Opening with the eye-roll-inducing cheesiness of a warning that “In 2015 an underwater camera was found at the bottom of the ocean. We would like to warn viewers that the footage on the camera contains graphic material”, the film proceeds to layer on the authenticity by interspersing the ‘recovered’ footage with news reports and talking head testimony, none of which make up for the fact that before we even get to dip our toes in the water we’re subjected to half an hour of obnoxious holiday home movie/ reality show audition tape/ unnecessary love triangle. It does, at least, give CAGE DIVE a unique feature in that – long before they appear – you’re already rooting for the sharks to eat ‘em all.
It’s a shame for a film franchise that previously prided itself on its (admittedly speculative) realism that this rebadged third chapter leans so heavily into the fictional shark movie trope. There’s certainly no commitment to realism in the camerawork, which markedly improves once our protagonists are in the water although the sound mixing clings to some verisimilitude as it’s often badly muffled and frequently inaudible.
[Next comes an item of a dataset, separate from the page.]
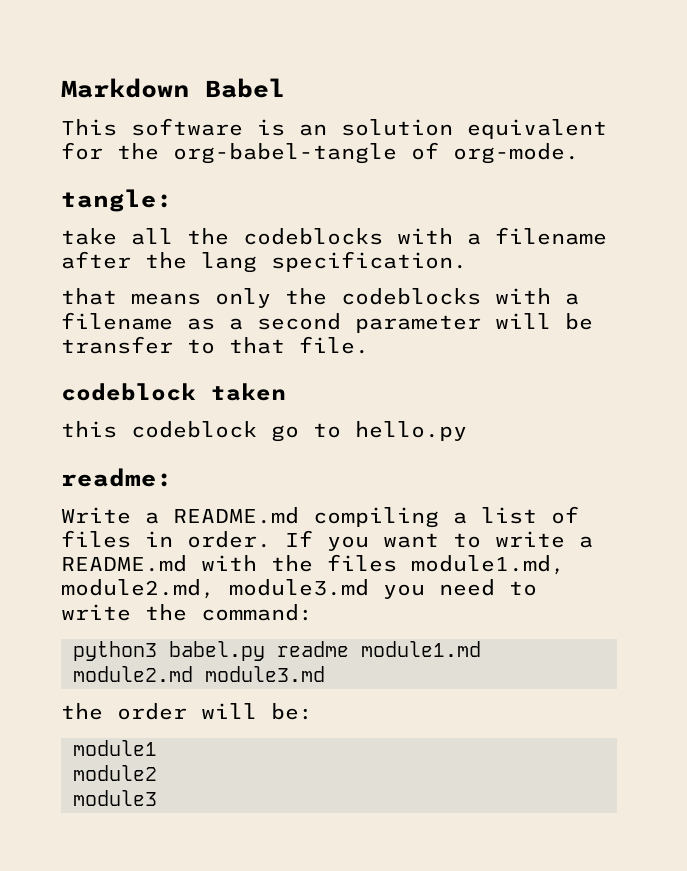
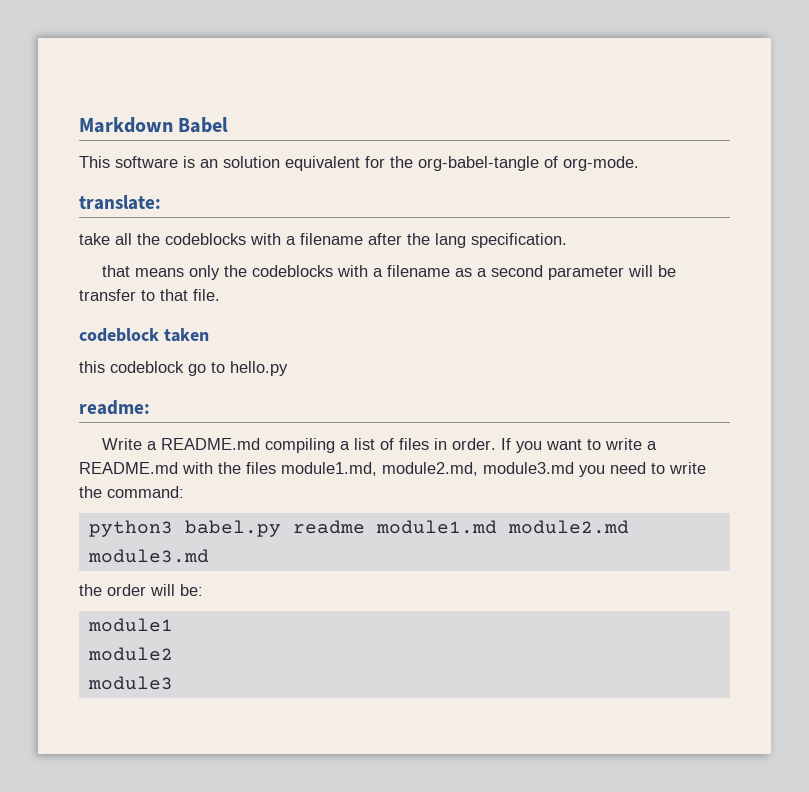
[61,189,173,212] tangle: -> [79,195,161,210] translate:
Not, unfortunately, as frequently as you might wish, though, after you’ve had an earful of the incessant whiny bickering which passes for dialogue between the three main characters.
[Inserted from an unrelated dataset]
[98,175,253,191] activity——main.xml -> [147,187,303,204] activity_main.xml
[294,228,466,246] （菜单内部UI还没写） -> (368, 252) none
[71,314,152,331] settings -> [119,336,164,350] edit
The briefest glimpse of the tidal wave which precipitates their situation is arguably more terrifying than any of the shark-related schlock that follows and it at least has the benefit of being unexpected. Despite being ostensibly ‘found footage’, most of the bite-related kills are often telegraphed in advance as if the camcorder operator was blessed with an uncanny precognizance.
Burdened with all the usual found footage tropes including the scourge of the genre, night vision scenes, CAGE DIVE never manages to escape the tar pit of its fundamentally unlikeable lead characters. Indeed, potentially the most horrific death has nothing to do with the sharks or the situation and everything to do with their relentless, petty quarrelling.
Although generally praised for its diving authenticity, the film has attracted a fair amount of criticism for the unrealistic actions of the sharks but I came away with a different theory: the relentlessly predatory behaviour of the sharks makes perfect sense when you realise they were just doing everything they could to get the three floating humans to shut the fuck up.